Work instructions
Extract the full listing verbatim and drop any pictures from your copy.

____ Material shown

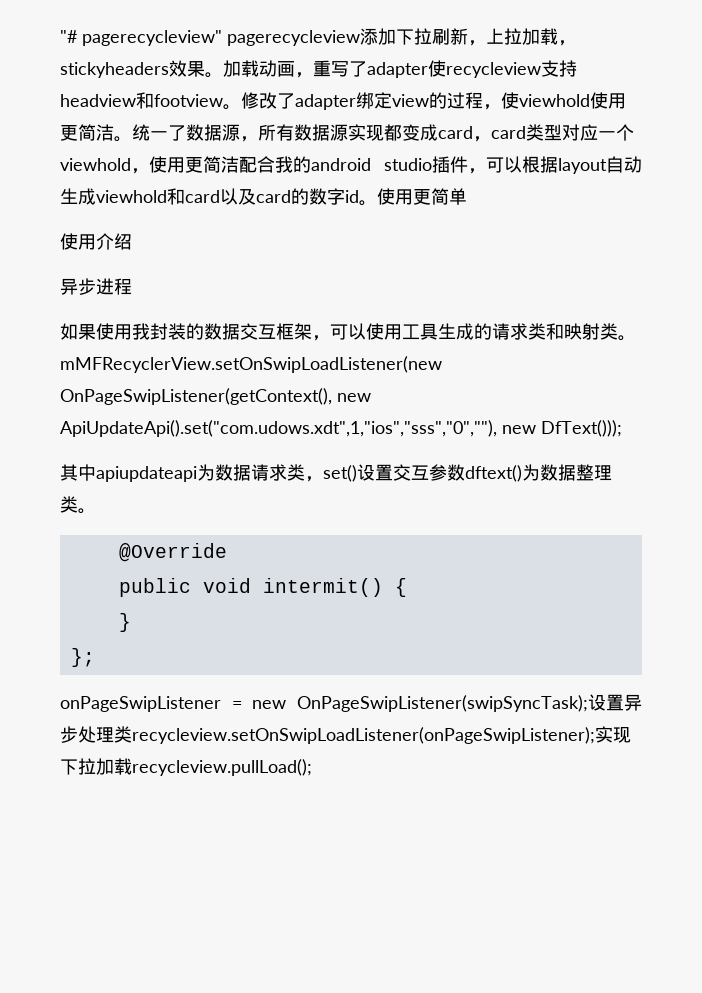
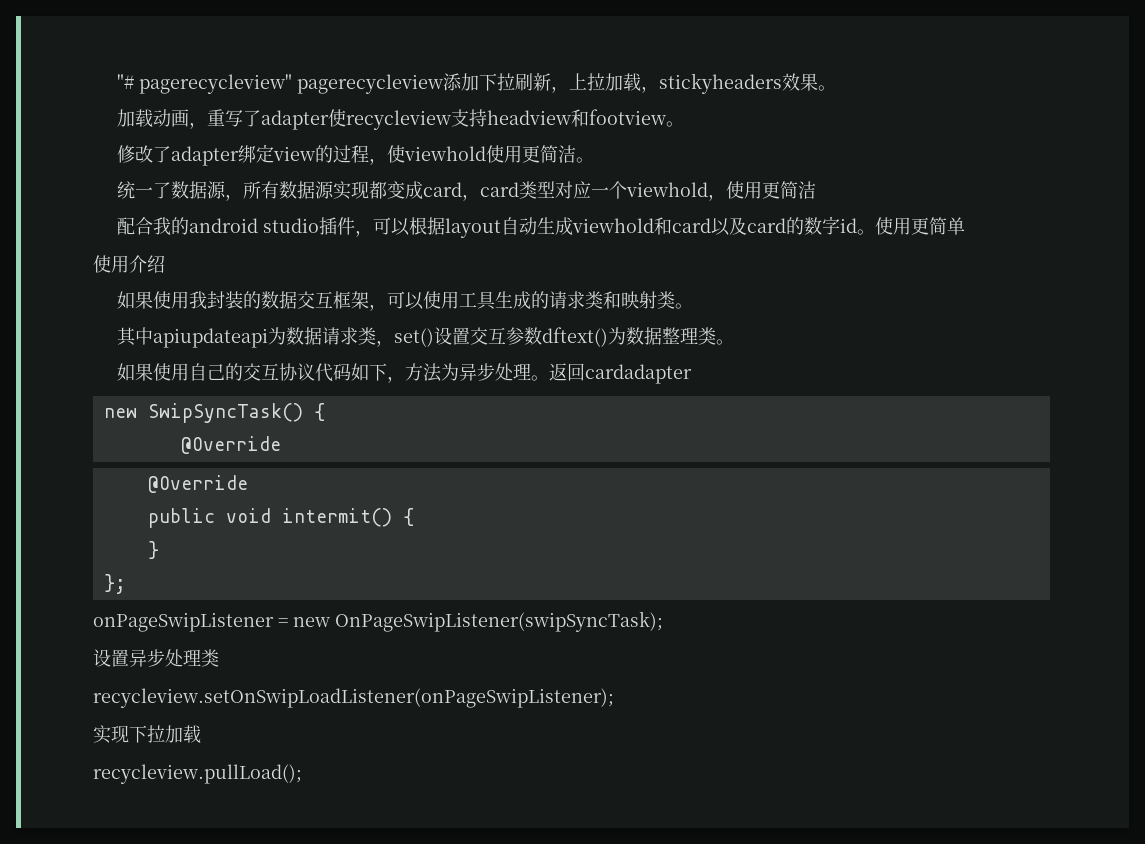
- "# pagerecycleview" pagerecycleview添加下拉刷新，上拉加载，stickyheaders效果。加载动画，重写了adapter使recycleview支持headview和footview。修改了adapter绑定view的过程，使viewhold使用更简洁。统一了数据源，所有数据源实现都变成card，card类型对应一个viewhold，使用更简洁配合我的android studio插件，可以根据layout自动生成viewhold和card以及card的数字id。
+ "# pagerecycleview" pagerecycleview添加下拉刷新，上拉加载，stickyheaders效果。
+ 加载动画，重写了adapter使recycleview支持headview和footview。
+ 修改了adapter绑定view的过程，使viewhold使用更简洁。
+ 统一了数据源，所有数据源实现都变成card，card类型对应一个viewhold，使用更简洁
+ 配合我的android studio插件，可以根据layout自动生成viewhold和card以及card的数字id。
- 异步进程
- 如果使用我封装的数据交互框架，可以使用工具生成的请求类和映射类。mMFRecyclerView.setOnSwipLoadListener(new OnPageSwipListener(getContext(), new ApiUpdateApi().set("com.udows.xdt",1,"ios","sss","0",""), new DfText()));
+ 如果使用我封装的数据交互框架，可以使用工具生成的请求类和映射类。
+ 如果使用自己的交互协议代码如下，方法为异步处理。返回cardadapter
+ new SwipSyncTask() {
+ @Override
- onPageSwipListener = new OnPageSwipListener(swipSyncTask);设置异步处理类recycleview.setOnSwipLoadListener(onPageSwipListener);实现下拉加载recycleview.pullLoad();
+ onPageSwipListener = new OnPageSwipListener(swipSyncTask);
+ 设置异步处理类
+ recycleview.setOnSwipLoadListener(onPageSwipListener);
+ 实现下拉加载
+ recycleview.pullLoad();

________

Written response
- "# pagerecycleview" pagerecycleview添加下拉刷新，上拉加载，stickyheaders效果。加载动画，重写了adapter使recycleview支持headview和footview。修改了adapter绑定view的过程，使viewhold使用更简洁。统一了数据源，所有数据源实现都变成card，card类型对应一个viewhold，使用更简洁配合我的android studio插件，可以根据layout自动生成viewhold和card以及card的数字id。
+ "# pagerecycleview" pagerecycleview添加下拉刷新，上拉加载，stickyheaders效果。
+ 加载动画，重写了adapter使recycleview支持headview和footview。
+ 修改了adapter绑定view的过程，使viewhold使用更简洁。
+ 统一了数据源，所有数据源实现都变成card，card类型对应一个viewhold，使用更简洁
+ 配合我的android studio插件，可以根据layout自动生成viewhold和card以及card的数字id。
- 异步进程
- 如果使用我封装的数据交互框架，可以使用工具生成的请求类和映射类。mMFRecyclerView.setOnSwipLoadListener(new OnPageSwipListener(getContext(), new ApiUpdateApi().set("com.udows.xdt",1,"ios","sss","0",""), new DfText()));
+ 如果使用我封装的数据交互框架，可以使用工具生成的请求类和映射类。
+ 如果使用自己的交互协议代码如下，方法为异步处理。返回cardadapter
+ new SwipSyncTask() {
+ @Override
- onPageSwipListener = new OnPageSwipListener(swipSyncTask);设置异步处理类recycleview.setOnSwipLoadListener(onPageSwipListener);实现下拉加载recycleview.pullLoad();
+ onPageSwipListener = new OnPageSwipListener(swipSyncTask);
+ 设置异步处理类
+ recycleview.setOnSwipLoadListener(onPageSwipListener);
+ 实现下拉加载
+ recycleview.pullLoad();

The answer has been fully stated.